Soon there came hope, and joy, and confidence. “All will be well with the righteous, those who put on Christ’s righteousness,” he mentally exclaimed, and peace came back to his soul.

As he gazed out through the window he could see, down away on the wild hill side, his children at play, their young spirits too buoyant to be long suppressed by the recollection of their late bereavement, and unconscious that they were soon to be deprived of their remaining parent. His eye for a moment rested on the familiar landscape, the blue waters of the loch glittering in the sunshine, a bleak moorland sprinkled here and there with white-fleeced sheep stretching away on one side, and on the other a valley, down which flowed, with ceaseless murmurings, a rapid stream, a steep hill covered with gorse and heather, the summit crowned with a wood of dark pines rising beyond it. Just above the manse could be seen the kirk, which, with a few cottages, composed the village; while scattered far around were the huts in which the larger part of the pastor’s flock abode. As he gazed forth on the scene he prayed—he knew it might be for the last time—that his successor might be more honoured than he feared he had been in bringing home those wandering sheep to the true fold.

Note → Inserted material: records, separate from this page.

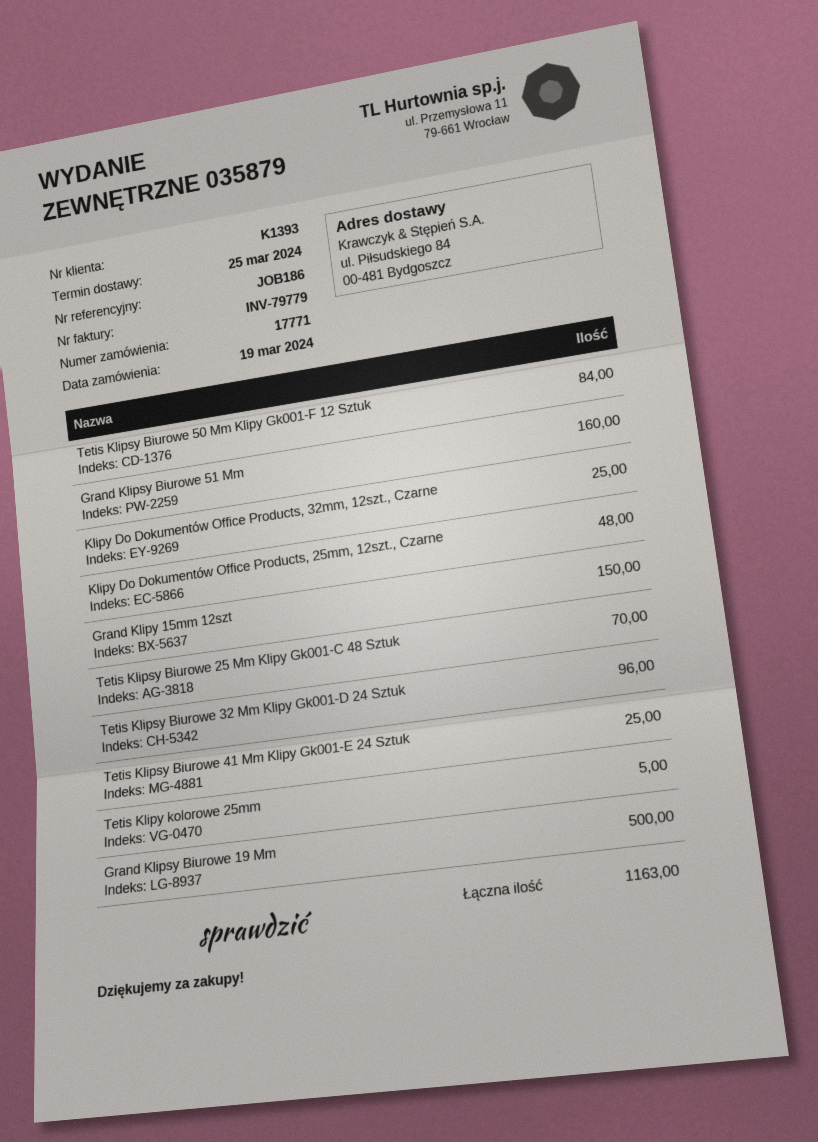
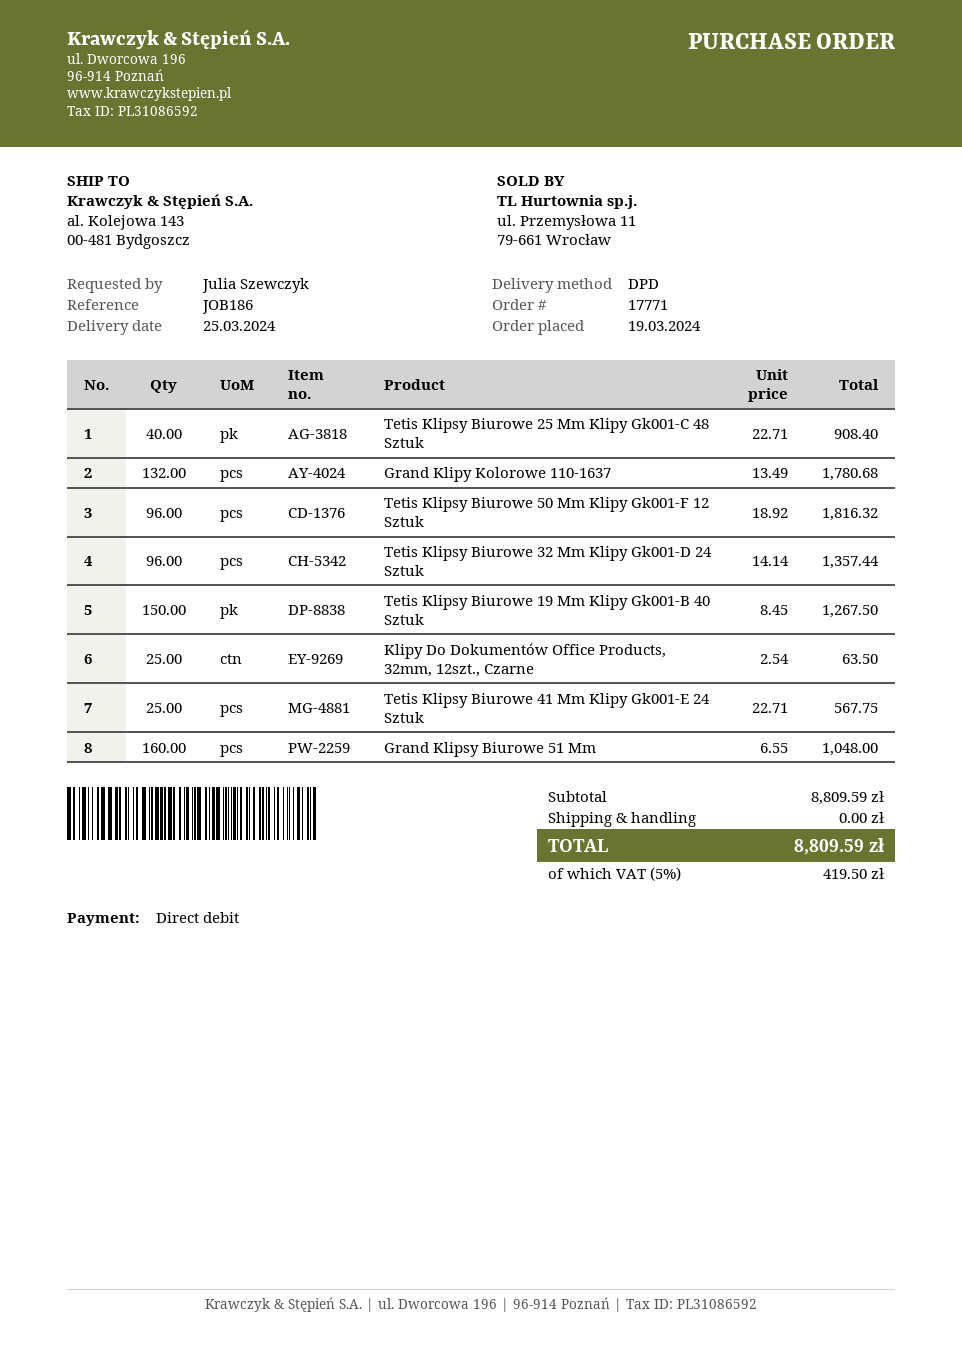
ship to: ul. Piłsudskiego 84, 00-481 Bydgoszcz -> al. Kolejowa 143, 00-481 Bydgoszcz
Tetis Klipsy Biurowe 50 Mm Klipy Gk001-F 12 Sztuk: 84 -> 96
Klipy Do Dokumentów Office Products, 25mm, 12szt., Czarne: 48 -> none
Grand Klipy 15mm 12szt: 150 -> none
Tetis Klipsy Biurowe 25 Mm Klipy Gk001-C 48 Sztuk: 70 -> 40
Tetis Klipy kolorowe 25mm: 5 -> none
Grand Klipsy Biurowe 19 Mm: 500 -> none
Grand Klipy Kolorowe 110-1637: none -> 132
Tetis Klipsy Biurowe 19 Mm Klipy Gk001-B 40 Sztuk: none -> 150

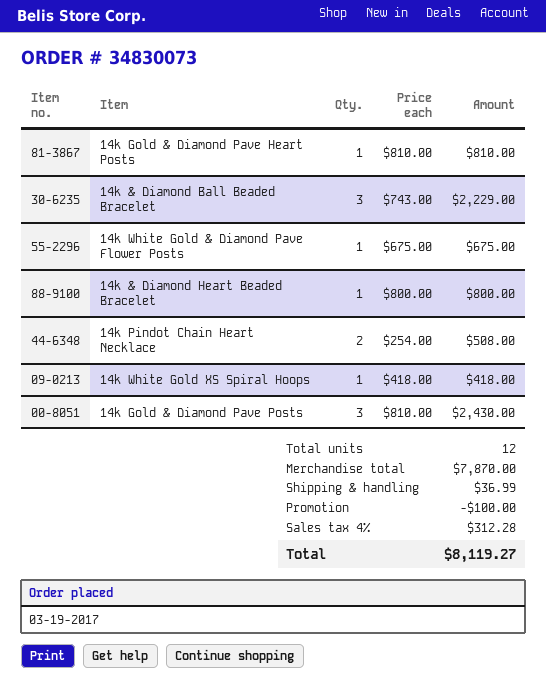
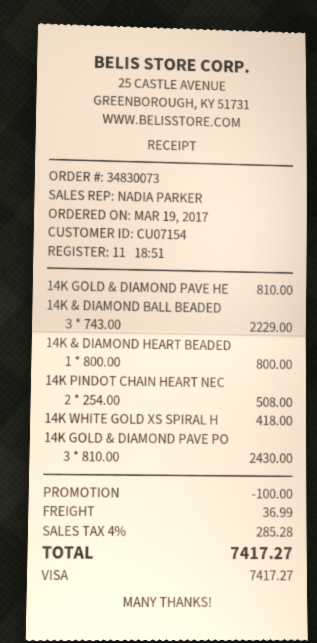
14k White Gold & Diamond Pave Flower Posts: 1 x 675.00 = 675.00 -> none
tax: 4% = 312.28 -> 4% = 285.28
total: 8119.27 -> 7417.27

Once more his thoughts turned to his little ones. “Janet,” he whispered, as a woman of middle age, of spare form, with strongly marked features, betokening firmness and good sense, and clothed in the humblest style of attire, glided noiselessly into the room. “I feel that I am going.” He lifted up his pale and shrivelled hand, and pointed to his children. “What is to become of them, it is hard to leave them destitute, utterly destitute, not a friend in the world from whom they may claim assistance.”

“Dinna talk so, minister,” said the woman, approaching him, and placing his arm beneath the bed-clothes. “Ye yoursel have often told us to put faith in God, that He is the Father of the fatherless, and the husband of the widow....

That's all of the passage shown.